Nombre: THAÍS PEDRUZZI DO NASCIMENTO
Tipo: PhD thesis
Fecha de publicación: 17/05/2021
Supervisor:
Nombre | Papel |
---|---|
EVANDRO OTTONI TEATINI SALLES | Advisor * |
Junta de examinadores:
Nombre | Papel |
---|---|
EVANDRO OTTONI TEATINI SALLES | Advisor * |
HÉLIO PEDRINI | External Examiner * |
JUGURTA ROSA MONTALVÃO FILHO | External Examiner * |
PATRICK MARQUES CIARELLI | Internal Examiner * |
RODRIGO VAREJÃO ANDREÃO | Internal Examiner * |
Sumario: The aim of multi-frame super-resolution is to generated a high resolution image from several low resolution imagens, from the alignment of them and the use regularization, which weighs noise suppression and edge information restoration. In this context, three approaches are purposed in this thesis, using local information and Demons registration: the hybrid approach, Demons super-resolution and the patch-based approach. Regarding the hybrid approach, multiple single layer neural networks were trained by the Regularized Extreme Learning Machine algorithm and implemented jointly with the multi-frame super-resolution methods Bilateral Total Variation (BTV) and Iterative Re-Weighted Super-Resolution (IRWSR), resulting in HyBTV and HyIRWSR, respectively. For Demons super-resolution two methods were proposed: D-BTVIR and D-IRWISR, which combine Demons registration with BTV-based an IRWSR-reconstruction, respectively. And for the patch-based approach (PB), which consists of aligning the patches, scan and super-resolve
them individually, three methods were proposed: PB - no classification, PB - smoothness and PB - variance. For PB - no classification all patches are super-resolved by IRW, which is based on IRWSR. For PB - smoothness, the patches are classified as homogeneous or not, by using smoothness as metrics, and super-resolved via bicubic interpolation, if homogeneous or via IRW, otherwise. The same procedure is done for PB - variance, but considering variance as metrics.

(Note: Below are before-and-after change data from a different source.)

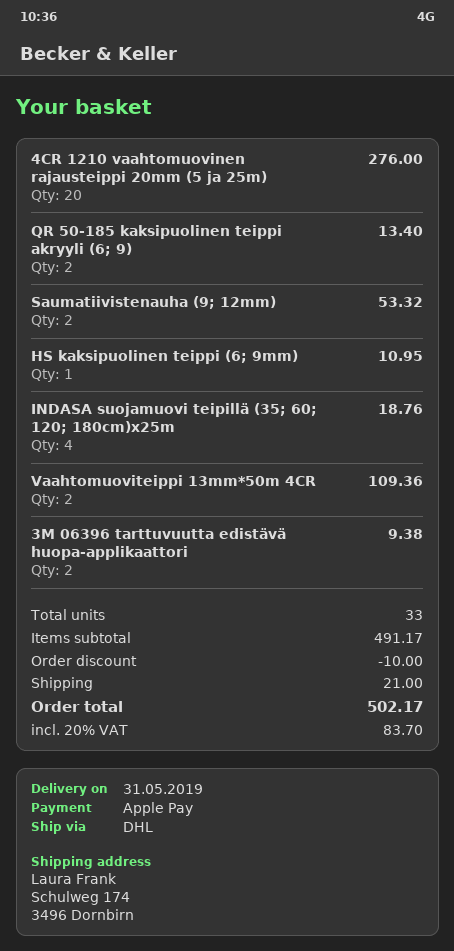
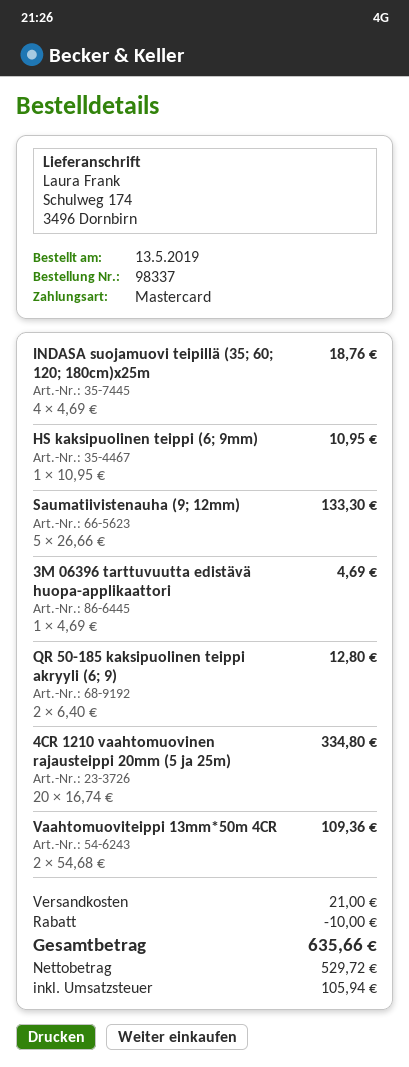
payment method: Apple Pay -> Mastercard
4CR 1210 vaahtomuovinen rajausteippi 20mm (5 ja 25m): 20 for 276.00 -> 20 for 334.80
QR 50-185 kaksipuolinen teippi akryyli (6; 9): 2 for 13.40 -> 2 for 12.80
Saumatiivistenauha (9; 12mm): 2 for 53.32 -> 5 for 133.30
3M 06396 tarttuvuutta edistävä huopa-applikaattori: 2 for 9.38 -> 1 for 4.69
tax: 83.70 -> 105.94
total: 502.17 -> 635.66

Experiments were conducted using simulated deformation in 119
images, from Set5, Se14 and B100. PSNR, SSIM and the execution time were analyzed by the use of Friedman, Nemenyi and Wilcoxon hypothesis tests, besides visual analysis. The Wilcoxon tests suggested a better performance of HyBTV over BTV with 99% reliability (p-value = 1.26 × 10−11), and of HyIRWSR over IRWSR (p−value = 3.17 × 10−6), besides better time-quality trade-off of HyBTV over IRWSR, which is, on average, 3.6 times slower
than the first one. For the Demons-based approach, the Wilcoxon test suggested better performance of D-BTVIR over BTV with p-value = 3.52 × 10−7, and the same thing was noted considering D-IRWIR over IRWSR, with p-value 2.95 × 10−8. The Nemenyi test suggested statistical equivalence between D-BTVIR and IRWSIR, however, D-BTVIR was 7.2 times faster. Nemenyi test also suggested better performance of the three variations of
PB, when compared to BTV and IRWSR, besides statistical equivalence with each other, with PB - variance being the fastest one of them. Finally, the visual analysis supported the results from the hypothesis tests.